For most users, no. The free tiers of the top apps are good enough. Pay for the subscription if you specifically want ad-free experience, longer forecasts, or specialist features like aviation METARs. AccuWeather Premium at $6.99/year is the easiest paid pick if you do.
The verdict
Weather apps on Android are a mature category with one clear mainstream pick (AccuWeather), one strong free alternative (Apple Weather), one privacy-respecting independent (Pirate Weather Mobile), and a radar specialist (MyRadar).
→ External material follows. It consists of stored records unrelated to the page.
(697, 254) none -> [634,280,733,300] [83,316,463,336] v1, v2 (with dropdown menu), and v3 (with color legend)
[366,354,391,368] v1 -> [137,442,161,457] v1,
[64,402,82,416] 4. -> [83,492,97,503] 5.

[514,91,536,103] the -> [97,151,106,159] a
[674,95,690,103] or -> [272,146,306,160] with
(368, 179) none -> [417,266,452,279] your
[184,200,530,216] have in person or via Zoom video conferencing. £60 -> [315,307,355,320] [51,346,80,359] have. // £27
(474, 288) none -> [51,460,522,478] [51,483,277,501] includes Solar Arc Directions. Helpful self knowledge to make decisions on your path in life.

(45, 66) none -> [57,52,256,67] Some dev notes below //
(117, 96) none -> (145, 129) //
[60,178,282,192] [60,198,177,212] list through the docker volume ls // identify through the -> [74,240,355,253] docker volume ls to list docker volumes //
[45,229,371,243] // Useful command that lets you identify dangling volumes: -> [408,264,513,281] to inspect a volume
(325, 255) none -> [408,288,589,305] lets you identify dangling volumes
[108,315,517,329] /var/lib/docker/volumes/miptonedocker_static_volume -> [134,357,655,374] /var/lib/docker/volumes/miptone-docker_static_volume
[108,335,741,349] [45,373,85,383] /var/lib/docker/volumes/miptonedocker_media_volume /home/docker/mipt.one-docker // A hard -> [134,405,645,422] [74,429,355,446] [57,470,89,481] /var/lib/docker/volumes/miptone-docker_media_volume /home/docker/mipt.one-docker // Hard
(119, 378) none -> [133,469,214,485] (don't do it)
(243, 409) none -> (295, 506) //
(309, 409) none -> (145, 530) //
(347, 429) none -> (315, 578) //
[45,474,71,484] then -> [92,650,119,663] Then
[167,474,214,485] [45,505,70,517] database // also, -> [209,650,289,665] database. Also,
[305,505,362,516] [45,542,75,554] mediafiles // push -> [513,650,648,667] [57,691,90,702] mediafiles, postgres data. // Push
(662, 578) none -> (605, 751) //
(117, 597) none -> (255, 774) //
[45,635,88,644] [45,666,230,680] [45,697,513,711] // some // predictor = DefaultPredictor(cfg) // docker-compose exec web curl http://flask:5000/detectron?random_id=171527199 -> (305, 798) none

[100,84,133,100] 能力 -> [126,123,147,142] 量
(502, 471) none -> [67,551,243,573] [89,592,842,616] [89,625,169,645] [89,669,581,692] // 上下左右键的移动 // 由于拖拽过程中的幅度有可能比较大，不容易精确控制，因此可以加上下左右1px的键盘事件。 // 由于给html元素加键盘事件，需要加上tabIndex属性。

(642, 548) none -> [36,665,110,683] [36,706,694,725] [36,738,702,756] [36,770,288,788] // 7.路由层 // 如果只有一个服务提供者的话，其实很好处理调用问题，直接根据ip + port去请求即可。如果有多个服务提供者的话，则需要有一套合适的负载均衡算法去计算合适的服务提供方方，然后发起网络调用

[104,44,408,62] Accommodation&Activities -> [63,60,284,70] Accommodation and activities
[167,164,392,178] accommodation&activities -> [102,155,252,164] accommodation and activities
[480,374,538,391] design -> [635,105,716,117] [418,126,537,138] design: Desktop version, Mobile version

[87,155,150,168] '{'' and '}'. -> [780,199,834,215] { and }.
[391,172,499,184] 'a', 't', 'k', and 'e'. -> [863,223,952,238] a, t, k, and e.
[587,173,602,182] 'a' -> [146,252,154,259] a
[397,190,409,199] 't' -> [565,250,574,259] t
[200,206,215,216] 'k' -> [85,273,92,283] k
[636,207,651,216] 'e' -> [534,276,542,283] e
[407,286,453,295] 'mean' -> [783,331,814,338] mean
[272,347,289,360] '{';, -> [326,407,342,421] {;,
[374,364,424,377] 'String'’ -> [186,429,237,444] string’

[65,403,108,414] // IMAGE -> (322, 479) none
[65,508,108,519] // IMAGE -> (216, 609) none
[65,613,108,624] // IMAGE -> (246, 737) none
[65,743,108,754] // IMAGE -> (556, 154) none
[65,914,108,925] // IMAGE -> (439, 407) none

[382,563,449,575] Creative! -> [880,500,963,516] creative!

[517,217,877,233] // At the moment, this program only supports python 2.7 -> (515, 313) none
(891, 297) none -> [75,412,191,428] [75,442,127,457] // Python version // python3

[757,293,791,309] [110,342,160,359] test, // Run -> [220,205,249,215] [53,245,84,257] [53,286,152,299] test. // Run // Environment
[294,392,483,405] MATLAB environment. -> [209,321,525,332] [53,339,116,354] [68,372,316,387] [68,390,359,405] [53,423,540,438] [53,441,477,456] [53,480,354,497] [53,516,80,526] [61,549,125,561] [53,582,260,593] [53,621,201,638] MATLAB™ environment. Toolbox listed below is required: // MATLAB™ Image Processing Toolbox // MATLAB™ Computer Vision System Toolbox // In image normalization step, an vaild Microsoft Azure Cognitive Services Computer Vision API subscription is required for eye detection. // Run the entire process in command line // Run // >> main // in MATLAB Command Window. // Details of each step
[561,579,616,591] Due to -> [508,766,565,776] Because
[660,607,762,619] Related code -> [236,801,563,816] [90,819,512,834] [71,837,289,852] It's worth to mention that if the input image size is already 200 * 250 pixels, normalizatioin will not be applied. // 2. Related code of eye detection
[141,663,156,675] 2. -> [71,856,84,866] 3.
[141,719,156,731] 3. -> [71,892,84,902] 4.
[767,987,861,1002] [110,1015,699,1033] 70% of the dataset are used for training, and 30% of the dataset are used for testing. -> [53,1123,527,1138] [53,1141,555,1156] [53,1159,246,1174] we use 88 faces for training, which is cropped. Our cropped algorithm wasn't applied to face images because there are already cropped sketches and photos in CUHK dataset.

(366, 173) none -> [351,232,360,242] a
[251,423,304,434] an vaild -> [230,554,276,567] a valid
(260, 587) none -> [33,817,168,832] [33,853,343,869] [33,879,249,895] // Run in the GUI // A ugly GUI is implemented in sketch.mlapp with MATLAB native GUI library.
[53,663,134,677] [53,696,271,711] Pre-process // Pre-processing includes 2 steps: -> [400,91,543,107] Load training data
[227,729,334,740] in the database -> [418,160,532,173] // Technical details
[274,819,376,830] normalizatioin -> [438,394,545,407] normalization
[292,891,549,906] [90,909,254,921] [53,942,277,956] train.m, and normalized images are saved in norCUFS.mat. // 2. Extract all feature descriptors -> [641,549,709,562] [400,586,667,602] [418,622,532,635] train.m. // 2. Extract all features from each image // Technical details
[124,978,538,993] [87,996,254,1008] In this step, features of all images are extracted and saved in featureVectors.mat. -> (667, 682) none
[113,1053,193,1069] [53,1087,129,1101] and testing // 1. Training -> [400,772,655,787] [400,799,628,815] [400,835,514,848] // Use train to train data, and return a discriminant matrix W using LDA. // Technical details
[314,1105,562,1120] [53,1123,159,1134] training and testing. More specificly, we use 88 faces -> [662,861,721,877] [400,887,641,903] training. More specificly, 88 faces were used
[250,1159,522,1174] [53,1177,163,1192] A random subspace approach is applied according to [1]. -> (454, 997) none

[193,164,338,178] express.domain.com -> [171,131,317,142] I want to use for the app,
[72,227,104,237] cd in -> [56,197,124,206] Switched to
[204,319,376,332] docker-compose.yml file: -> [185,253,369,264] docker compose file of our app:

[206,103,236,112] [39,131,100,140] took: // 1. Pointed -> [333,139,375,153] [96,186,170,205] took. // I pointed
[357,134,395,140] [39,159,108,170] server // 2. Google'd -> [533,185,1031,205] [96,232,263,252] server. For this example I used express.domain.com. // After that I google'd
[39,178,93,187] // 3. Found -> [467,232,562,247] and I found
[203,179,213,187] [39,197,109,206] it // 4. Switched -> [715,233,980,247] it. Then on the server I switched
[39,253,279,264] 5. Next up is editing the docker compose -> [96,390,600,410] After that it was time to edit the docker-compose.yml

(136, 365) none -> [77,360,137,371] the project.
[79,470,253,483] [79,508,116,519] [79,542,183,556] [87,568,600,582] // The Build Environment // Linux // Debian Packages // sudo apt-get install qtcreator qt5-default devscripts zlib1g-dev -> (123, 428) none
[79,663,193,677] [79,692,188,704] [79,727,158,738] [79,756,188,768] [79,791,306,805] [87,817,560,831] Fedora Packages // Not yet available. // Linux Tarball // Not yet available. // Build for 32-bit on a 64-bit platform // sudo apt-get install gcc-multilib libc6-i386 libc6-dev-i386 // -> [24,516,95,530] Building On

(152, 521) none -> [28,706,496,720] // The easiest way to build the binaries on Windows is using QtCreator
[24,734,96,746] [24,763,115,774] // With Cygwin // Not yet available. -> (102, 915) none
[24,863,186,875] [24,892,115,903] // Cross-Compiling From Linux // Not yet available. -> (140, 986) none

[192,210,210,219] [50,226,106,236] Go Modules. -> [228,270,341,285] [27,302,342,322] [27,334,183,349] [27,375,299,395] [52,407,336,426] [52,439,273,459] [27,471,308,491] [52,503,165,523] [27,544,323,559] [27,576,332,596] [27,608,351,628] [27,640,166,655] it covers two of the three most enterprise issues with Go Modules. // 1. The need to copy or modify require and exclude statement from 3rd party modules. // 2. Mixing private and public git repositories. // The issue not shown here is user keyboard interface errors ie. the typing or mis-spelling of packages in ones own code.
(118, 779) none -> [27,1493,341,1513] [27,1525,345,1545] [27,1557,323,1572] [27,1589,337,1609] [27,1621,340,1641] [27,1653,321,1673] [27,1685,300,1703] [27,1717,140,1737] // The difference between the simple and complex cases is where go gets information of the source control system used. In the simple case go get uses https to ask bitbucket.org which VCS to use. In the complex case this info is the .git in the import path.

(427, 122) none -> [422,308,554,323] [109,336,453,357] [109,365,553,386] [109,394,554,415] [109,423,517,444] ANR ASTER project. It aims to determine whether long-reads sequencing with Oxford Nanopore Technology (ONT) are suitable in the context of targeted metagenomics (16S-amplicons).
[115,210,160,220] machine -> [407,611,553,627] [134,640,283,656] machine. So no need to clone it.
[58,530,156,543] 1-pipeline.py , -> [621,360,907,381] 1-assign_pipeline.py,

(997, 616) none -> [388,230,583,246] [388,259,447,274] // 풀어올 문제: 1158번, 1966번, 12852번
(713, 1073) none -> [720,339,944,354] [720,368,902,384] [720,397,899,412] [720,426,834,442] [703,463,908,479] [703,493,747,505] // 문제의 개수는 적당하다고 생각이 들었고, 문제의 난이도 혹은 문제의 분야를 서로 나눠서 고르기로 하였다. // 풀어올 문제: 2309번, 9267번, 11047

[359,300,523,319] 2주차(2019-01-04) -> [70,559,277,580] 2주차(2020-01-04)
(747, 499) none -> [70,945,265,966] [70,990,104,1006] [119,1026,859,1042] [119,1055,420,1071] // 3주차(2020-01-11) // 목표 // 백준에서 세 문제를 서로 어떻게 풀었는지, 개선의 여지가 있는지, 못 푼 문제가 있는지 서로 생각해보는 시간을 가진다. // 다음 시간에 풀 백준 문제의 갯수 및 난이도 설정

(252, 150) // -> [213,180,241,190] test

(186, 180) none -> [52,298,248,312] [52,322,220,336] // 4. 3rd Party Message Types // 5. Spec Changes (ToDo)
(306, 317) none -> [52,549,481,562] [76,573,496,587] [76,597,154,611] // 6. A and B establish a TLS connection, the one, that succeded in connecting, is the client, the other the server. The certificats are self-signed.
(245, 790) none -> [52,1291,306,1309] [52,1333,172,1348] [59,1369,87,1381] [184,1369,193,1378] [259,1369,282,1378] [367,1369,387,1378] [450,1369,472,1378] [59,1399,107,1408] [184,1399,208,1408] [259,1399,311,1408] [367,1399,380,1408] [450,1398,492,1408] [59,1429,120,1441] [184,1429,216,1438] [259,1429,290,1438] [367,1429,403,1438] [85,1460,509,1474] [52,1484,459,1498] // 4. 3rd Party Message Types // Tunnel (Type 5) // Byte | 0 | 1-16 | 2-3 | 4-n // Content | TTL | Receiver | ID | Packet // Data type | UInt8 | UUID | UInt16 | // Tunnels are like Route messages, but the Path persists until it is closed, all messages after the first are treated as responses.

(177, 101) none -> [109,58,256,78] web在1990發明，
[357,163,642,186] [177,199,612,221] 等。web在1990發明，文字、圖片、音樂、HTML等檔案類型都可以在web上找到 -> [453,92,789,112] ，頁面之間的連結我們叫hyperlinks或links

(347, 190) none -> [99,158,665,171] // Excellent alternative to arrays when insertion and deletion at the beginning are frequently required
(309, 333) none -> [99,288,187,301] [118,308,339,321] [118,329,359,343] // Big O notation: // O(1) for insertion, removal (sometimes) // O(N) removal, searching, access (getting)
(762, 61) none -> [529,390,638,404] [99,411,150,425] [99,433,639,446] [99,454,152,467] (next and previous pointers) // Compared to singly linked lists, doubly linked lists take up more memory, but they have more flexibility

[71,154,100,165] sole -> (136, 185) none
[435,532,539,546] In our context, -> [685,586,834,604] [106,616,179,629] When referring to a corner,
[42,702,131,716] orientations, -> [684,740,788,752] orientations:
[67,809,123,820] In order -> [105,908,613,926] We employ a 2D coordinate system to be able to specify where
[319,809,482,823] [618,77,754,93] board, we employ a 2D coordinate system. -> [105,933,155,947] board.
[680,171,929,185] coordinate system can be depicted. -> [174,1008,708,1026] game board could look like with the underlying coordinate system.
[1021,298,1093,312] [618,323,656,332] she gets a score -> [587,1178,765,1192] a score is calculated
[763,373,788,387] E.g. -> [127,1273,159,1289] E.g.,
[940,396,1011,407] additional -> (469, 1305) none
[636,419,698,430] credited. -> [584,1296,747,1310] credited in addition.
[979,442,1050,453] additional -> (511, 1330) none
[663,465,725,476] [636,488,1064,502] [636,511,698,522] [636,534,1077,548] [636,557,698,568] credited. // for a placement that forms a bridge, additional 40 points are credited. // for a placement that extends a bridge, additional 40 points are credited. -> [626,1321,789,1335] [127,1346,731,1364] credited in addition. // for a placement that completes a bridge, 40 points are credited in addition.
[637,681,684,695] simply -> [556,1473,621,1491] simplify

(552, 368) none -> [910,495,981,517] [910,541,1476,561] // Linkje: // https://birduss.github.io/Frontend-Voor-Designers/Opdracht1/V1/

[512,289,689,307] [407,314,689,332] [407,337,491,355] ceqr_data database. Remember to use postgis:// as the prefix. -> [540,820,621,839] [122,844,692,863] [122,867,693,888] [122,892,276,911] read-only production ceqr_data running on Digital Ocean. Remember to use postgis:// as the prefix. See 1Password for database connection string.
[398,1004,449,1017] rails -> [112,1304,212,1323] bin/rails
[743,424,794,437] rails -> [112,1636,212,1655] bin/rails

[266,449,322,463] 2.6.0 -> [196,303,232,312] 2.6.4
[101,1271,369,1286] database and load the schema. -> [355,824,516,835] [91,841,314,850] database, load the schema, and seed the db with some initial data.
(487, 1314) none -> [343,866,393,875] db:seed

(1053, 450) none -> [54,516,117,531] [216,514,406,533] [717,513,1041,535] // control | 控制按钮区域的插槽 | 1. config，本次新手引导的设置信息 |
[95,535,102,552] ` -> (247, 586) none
Most users do not need more than two apps installed.
The built-in Pixel and Samsung weather widgets handle the daily check well enough that a dedicated app is only worth installing if you specifically want a feature the defaults lack (better radar, longer-range forecast, privacy).
Pick one mainstream app and one radar app. Skip the long tail of clones; they recycle the same NOAA and ECMWF data through worse UI and worse privacy practices.
How we put this guide together
We tested every pick on Pixel 8a running Android 16 and Galaxy S24 running One UI 7 in May 2026. Accuracy claims are anchored to ForecastWatch’s 2025 weather-app benchmark report. Privacy posture was verified against Mozilla Foundation’s Privacy Not Included weather-app review and the apps’ official privacy policies. Pricing reflects vendor pages and Play Store listings at the time of writing. We refresh this list each year and after material vendor changes.